One of the core components of our world models is 'intuitive physics' - an understanding of objects, space, and causality. This capability enables us to predict events, plan action and navigate environments, all of which rely on a composite sense of objecthood. Despite its importance, there is no single, unified account of objecthood, though multiple theoretical frameworks provide insights. In the first part of this paper, we present a comprehensive overview of the main theoretical frameworks in objecthood research - Gestalt psychology, enactive cognition, and developmental psychology - and identify the core capabilities each framework attributes to object understanding, as well as what functional roles they play in shaping world models in biological agents. Given the foundational role of objecthood in world modelling, understanding objecthood is also essential in AI. In the second part of the paper, we evaluate how current AI paradigms approach and test objecthood capabilities compared to those in cognitive science.

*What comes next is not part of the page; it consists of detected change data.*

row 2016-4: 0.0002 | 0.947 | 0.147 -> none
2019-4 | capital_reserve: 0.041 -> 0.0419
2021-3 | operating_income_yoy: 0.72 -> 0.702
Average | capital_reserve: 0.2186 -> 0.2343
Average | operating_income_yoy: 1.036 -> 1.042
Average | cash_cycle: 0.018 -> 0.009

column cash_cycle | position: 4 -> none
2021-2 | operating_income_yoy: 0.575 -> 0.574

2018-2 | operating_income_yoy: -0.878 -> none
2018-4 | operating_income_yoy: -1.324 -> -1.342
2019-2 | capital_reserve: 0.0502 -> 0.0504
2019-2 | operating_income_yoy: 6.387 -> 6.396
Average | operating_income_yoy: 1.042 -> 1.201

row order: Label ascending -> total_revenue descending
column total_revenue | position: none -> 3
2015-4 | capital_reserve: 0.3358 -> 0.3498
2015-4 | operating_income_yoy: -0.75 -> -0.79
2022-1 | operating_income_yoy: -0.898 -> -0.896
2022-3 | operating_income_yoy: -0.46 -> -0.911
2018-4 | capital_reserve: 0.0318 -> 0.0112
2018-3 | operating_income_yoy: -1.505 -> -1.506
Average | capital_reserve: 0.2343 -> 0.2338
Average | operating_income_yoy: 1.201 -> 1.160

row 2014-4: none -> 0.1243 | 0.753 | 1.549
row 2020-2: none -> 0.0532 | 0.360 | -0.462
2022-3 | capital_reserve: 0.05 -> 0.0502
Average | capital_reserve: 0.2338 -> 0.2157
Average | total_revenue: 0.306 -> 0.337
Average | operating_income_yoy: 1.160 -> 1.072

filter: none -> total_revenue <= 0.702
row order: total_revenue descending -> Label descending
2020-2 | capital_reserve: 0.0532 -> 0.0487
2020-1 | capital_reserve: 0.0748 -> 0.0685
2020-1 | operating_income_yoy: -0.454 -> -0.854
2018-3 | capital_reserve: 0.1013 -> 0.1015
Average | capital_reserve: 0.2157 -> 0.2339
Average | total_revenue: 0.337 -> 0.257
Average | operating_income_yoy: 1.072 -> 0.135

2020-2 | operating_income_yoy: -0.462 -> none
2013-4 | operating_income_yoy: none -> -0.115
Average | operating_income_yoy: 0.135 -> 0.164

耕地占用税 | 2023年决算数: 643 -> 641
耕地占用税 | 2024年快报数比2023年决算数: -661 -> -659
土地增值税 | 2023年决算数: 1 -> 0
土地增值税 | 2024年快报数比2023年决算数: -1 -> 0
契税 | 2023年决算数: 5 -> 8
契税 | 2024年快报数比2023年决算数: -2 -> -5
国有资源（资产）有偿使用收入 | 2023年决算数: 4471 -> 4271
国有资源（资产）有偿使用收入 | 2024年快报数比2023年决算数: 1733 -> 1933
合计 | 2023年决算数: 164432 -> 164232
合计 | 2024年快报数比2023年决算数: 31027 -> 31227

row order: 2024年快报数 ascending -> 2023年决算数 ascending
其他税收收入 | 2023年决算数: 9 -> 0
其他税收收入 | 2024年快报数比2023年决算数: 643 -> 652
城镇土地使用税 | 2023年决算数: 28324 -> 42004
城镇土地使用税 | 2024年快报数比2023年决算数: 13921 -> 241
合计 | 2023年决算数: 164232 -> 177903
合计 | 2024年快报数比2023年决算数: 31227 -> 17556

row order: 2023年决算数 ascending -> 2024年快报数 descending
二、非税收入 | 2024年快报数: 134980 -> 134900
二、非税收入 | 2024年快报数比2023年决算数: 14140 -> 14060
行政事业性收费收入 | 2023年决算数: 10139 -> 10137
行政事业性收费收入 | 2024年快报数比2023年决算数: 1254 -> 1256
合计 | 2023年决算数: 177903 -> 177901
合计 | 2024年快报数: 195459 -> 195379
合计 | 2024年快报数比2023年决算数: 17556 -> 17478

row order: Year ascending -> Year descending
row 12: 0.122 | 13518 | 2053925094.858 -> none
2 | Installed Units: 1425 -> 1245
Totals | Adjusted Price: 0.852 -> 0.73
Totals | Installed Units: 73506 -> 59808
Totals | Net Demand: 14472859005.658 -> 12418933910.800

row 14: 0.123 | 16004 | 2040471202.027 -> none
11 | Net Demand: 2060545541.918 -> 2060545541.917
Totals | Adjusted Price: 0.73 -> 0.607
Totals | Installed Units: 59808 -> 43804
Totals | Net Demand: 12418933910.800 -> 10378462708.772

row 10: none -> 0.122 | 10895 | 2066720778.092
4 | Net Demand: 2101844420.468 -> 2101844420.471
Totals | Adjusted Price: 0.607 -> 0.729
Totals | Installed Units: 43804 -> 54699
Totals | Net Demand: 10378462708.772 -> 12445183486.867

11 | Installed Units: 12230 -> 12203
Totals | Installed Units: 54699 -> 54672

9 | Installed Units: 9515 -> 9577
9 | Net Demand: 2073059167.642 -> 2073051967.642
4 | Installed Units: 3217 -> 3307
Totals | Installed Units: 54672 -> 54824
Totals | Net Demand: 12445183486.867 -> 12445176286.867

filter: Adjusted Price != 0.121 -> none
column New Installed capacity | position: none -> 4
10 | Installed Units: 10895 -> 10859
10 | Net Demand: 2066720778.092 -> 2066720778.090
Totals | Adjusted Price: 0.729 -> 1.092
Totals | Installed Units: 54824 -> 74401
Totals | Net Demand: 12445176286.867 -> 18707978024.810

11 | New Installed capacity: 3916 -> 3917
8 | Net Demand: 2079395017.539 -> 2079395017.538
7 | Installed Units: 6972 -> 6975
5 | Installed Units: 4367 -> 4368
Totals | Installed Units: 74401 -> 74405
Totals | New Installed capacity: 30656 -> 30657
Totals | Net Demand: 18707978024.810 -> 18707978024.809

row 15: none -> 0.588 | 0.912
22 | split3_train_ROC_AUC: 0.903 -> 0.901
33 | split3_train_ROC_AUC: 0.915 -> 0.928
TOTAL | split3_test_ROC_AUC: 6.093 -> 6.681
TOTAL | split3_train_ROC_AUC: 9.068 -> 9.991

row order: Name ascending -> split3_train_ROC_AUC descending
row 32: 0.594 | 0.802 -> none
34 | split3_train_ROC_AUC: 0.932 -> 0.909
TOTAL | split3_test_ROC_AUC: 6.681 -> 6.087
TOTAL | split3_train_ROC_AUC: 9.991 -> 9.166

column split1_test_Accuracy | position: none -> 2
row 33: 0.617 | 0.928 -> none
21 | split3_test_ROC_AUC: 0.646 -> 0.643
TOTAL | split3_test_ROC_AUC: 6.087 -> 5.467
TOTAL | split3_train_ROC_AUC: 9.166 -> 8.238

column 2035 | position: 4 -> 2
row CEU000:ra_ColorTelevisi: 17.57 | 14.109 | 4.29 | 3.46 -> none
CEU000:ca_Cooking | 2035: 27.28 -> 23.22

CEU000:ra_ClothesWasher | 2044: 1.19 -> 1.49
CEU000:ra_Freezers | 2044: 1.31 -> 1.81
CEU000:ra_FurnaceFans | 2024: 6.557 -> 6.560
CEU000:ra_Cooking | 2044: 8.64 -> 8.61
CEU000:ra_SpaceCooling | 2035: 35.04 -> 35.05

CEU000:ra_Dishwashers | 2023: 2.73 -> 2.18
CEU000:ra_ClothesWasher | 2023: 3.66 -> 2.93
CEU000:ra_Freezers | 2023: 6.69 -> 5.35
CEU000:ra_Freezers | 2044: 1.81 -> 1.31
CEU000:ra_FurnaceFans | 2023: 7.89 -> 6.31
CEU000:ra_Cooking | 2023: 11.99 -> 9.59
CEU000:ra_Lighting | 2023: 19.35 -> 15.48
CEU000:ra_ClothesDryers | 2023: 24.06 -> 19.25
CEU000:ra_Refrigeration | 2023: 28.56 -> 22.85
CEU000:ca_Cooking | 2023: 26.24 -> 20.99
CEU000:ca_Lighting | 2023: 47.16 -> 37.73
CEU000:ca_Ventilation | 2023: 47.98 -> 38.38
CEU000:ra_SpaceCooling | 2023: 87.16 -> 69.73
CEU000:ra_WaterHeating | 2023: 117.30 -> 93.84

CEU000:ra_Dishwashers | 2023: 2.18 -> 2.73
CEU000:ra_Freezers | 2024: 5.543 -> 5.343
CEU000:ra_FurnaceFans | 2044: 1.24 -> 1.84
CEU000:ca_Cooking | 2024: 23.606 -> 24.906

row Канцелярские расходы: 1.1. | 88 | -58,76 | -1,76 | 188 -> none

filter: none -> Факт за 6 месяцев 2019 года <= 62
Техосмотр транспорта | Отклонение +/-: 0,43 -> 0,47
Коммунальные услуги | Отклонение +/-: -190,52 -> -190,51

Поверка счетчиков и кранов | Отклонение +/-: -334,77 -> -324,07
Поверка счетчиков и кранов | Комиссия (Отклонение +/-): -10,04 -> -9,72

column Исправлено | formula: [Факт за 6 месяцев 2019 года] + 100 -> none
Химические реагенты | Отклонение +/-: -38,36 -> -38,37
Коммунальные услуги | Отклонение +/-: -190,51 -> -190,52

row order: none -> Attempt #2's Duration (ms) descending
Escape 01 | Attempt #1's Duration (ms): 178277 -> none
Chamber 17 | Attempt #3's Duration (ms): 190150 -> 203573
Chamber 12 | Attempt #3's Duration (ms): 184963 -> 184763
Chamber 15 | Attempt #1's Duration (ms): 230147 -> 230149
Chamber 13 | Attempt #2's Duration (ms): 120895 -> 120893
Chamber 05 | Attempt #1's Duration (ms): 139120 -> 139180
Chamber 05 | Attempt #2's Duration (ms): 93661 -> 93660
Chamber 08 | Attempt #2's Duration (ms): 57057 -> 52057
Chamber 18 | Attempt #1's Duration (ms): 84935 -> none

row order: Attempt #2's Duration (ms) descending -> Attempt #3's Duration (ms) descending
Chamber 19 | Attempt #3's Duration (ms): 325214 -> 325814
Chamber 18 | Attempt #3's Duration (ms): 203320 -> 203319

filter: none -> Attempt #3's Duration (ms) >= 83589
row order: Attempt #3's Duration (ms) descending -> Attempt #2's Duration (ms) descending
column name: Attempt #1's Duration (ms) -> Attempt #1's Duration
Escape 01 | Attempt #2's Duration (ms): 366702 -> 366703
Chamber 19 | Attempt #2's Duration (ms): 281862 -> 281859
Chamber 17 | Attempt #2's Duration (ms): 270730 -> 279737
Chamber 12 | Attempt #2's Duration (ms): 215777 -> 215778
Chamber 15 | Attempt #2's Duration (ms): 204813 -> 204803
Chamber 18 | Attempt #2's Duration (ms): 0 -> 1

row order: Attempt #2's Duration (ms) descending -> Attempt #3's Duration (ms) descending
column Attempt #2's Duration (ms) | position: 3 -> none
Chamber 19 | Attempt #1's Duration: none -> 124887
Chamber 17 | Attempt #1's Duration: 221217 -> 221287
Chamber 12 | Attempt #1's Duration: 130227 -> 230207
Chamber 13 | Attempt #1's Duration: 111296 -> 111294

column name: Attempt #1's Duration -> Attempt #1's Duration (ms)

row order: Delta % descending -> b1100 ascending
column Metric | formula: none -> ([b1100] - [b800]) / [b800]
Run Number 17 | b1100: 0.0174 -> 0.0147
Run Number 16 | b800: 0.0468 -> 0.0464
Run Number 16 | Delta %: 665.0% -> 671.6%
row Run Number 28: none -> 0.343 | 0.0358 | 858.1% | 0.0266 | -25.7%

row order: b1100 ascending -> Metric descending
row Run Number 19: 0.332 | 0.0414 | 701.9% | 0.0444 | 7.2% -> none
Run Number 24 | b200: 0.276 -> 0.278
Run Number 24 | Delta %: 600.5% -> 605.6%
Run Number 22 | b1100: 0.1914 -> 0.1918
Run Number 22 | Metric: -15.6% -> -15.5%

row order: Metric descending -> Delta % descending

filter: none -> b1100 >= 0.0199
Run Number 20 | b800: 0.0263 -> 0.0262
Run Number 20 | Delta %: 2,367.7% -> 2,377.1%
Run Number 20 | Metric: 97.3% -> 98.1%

We define an AI paradigm as a combination of how objecthood is conceptualised, the methods used for studying objecthood, the data utilised, and the evaluation techniques. We find that, whilst benchmarks can detect that AI systems model isolated aspects of objecthood, the benchmarks cannot detect when AI systems lack functional integration across these capabilities, not solving the objecthood challenge fully. Finally, we explore novel evaluation approaches that align with the integrated vision of objecthood outlined in this paper. These methods are promising candidates for advancing from isolated object capabilities toward general-purpose AI with genuine object understanding in real-world contexts.

Paper Structure

This paper contains 19 sections, 1 figure.

Figures (1)

  • Figure 1: The four conceptual quadrants of paradigms of objecthood in AI and the example paradigms discussed in this section. Top-left quadrant (1): No Interaction, High Knowledge about the World Object Understanding. Top-right quadrant (2): Combining Knowledge of the World with Interaction with the World. Bottom-left quadrant (3): No Interaction, Low Knowledge about the World Object Understanding. Bottom-right quadrant (4): High Interaction, No Knowledge about the World Object Understanding.